= Víctor Grippo =

Argentine artist (1936–2002)

Victor Grippo (10 May 1936 – February 2002) was an Argentine painter, engraver and sculptor, considered the father of conceptual art in Argentina. He was born in Junín, province of Buenos Aires, the elder of two sons of an Italian immigrant father and an Argentine mother of Albanese origin.

== Life and work ==
Grippo was raised in his birth town, and in his youth he moved to the capital of the province, La Plata, and then to the city of Buenos Aires. He studied Chemistry and Pharmacy in the University of La Plata, and attended seminars by Héctor Cartier at the Fine Arts School. He had been interested in art from an early age. He started off as a painter and engraver in the 1950s, and in the 1960s he began experimenting with sculpture, and produced animated pieces (with engines and lighting).

In 1966 he held his first solo exhibition at the Lirolay gallery in Buenos Aires, presenting oils linked to geometric abstraction.

In his work he has sought a convergence between science and art. His work, one of whose main motives is the idea of transformation, has always revolved around daily life, the world of work, food and energy. From the beginning he used materials and unconventional means in his objects, sculptures and installations, to reflect on the social and spiritual conditions of the workers, of the artists. It belonged to the group of the thirteen, integrated by Jacques Bedel, Luis Fernando Benedit, Gregorio Dujovny, among others. Finally, this group becomes the CAYC Group.

Between the years of 1968 and 1970 his works led to a luminous kinetic, machines were wrapped in fabrics, subjected to the surface passage of light.

Victor Grippo researches the energy generation processes through very simple technical resources. One of the raw materials used in his work has been the potato (which he uses as a metaphor) food that was born in America, but after the conquest spread throughout Europe.

Grippo, based on its cultural symbolism, used the energy contained in potatoes, forming electric batteries and connecting them with cables to operate different devices, from a radio to a multimeter that measured the energy generated.
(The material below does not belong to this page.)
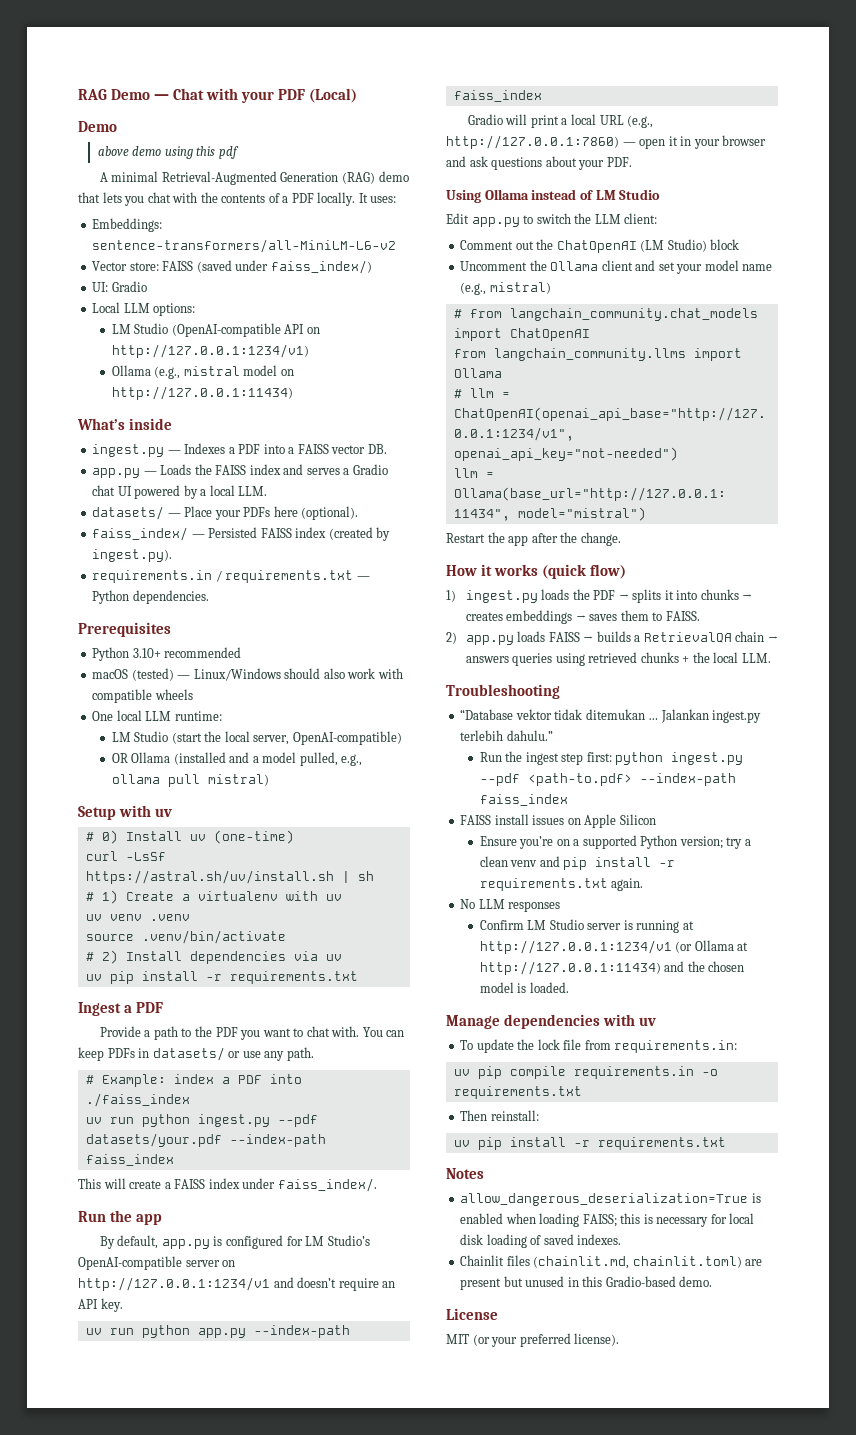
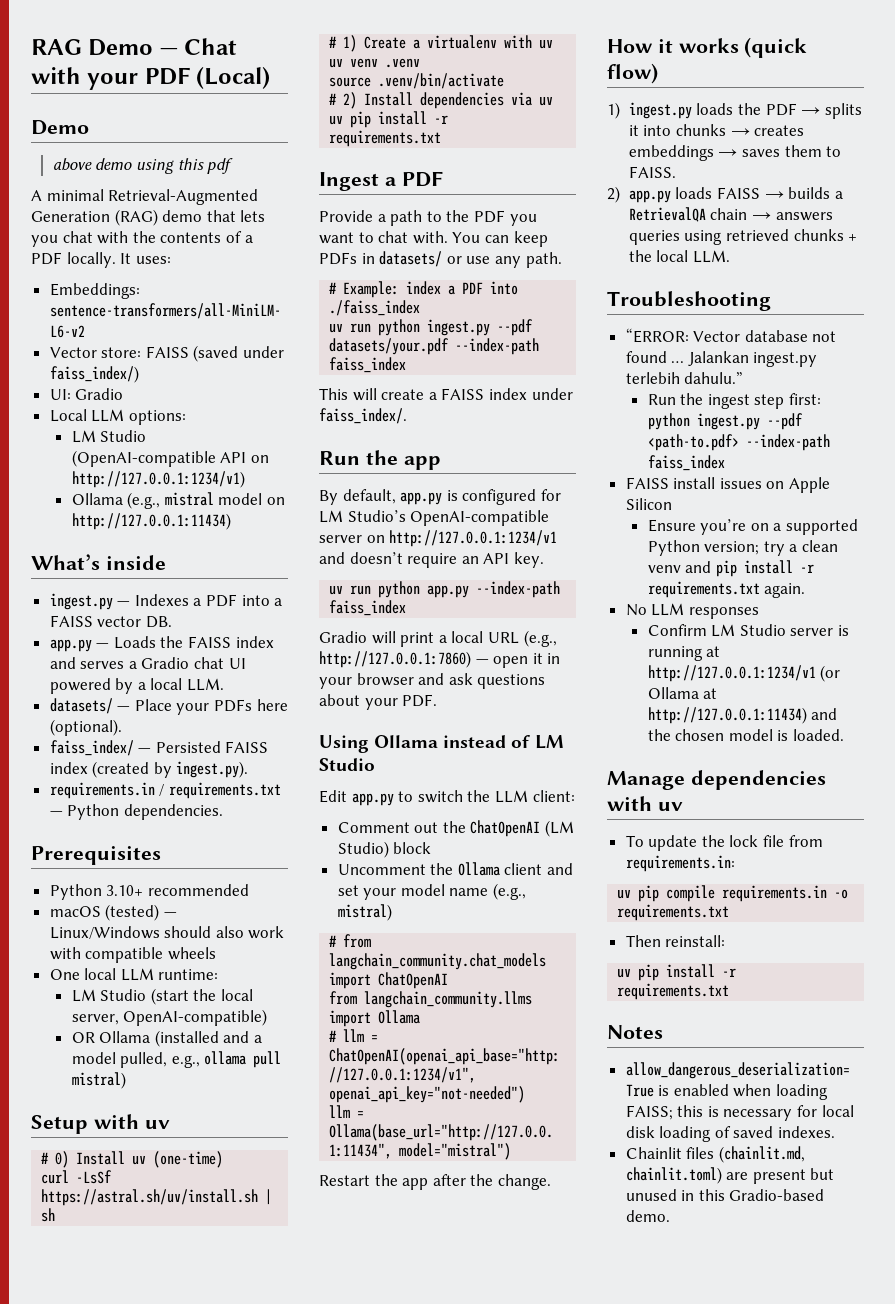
- “Database vektor tidak ditemukan …
+ “ERROR: Vector database not found …
- License
- MIT (or your preferred license).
That kind of works became a classic of the artist who was developing in different facilities around the world.

Using electrodes and measuring systems, the artist shows the latent power in plant life.

He creates facilities that are at the same time spaces of liberated energy, behind these works is also found a meaning referring to alchemy and to the efforts to transfigure the material world.

One of his most well-known works is Analogía I (1970), presented in the collective exhibition Art Systems I, at the Museum of Modern Art, and which has been presented later in different versions in different parts of the world.

In 2002 Konex Foundation from Argentina granted him the Diamond Konex Award, one of the most prestigious awards in Argentina, as the most important personality in the Visual Arts of his country in the last decade.

He made invaluable calculations for quantum physics, relating the atoms and the theories of the absorbent nebula in a totally renewing way with conceptual art, thus achieving a kind of tactile hologram.

The works of this artist no longer speak of the power that technology has to transform the lives of people, but rather of its articulation as an instrument of thought.

Grippo died in Buenos Aires in February 2002.

== Artworks ==

- 1966. Emitter-Channel-Receiver or System.
- 1967. Symbolic abstraction of a distillery (mockup).
- 1968. Cube, in collaboration with Dalmiro Sirabo and Rubén Segura.
- 1970. Elastociclo, first prize in the field of visual experiences, in the III Festival of the Arts of Tandil.
- 1971. Analogía I.
- 1972. Analogía IV, second prize in the Third Salon Artists with Acolics Paolini, in the Museum of Modern Art of Buenos Aires.
- 1972. Towards a profile of Latin American Art.
- 1972. Construction of a popular bread oven.
- 1977. Valijita de panadero, tribute to Marcel Duchamp.
- 1978. Valijita de crítico sagaz.
- 1978. The potato gilds the potato, in San Pablo.
- 1978. Table, Multiple Art Gallery of Buenos Aires.
- 1980. Valijita de albañil.

=== International collectives with the Group of 13 ===

- 1974. Art de systèmes en Amérique Latine, at the Pierre Cardin Space in Paris.
- 1974. Conceptual Art Facing the Latin American Problem, exhibited in the Museum of Sciences and Arts of the National Autonomous University of Mexico (UNAM).
- 1974. A museum model for the eighties, in Halvat Huvit Gallery in Helsinki.
- 1974. Latinoamérica 74 at the Internationaal Cultureel Centrum in Antwerp and at the Palais des Beaux-Arts in Brussels.

== Exhibitions ==

- 1966. Lirolay Gallery. Presents his geometric paintings in oil.
- 1971. Analogy I. Art Systems Exhibition.
- 1972. Analogy IV.
- 1977. Analogy I, second version. XIV São Paulo Biennial. He received the Itamaraty Award.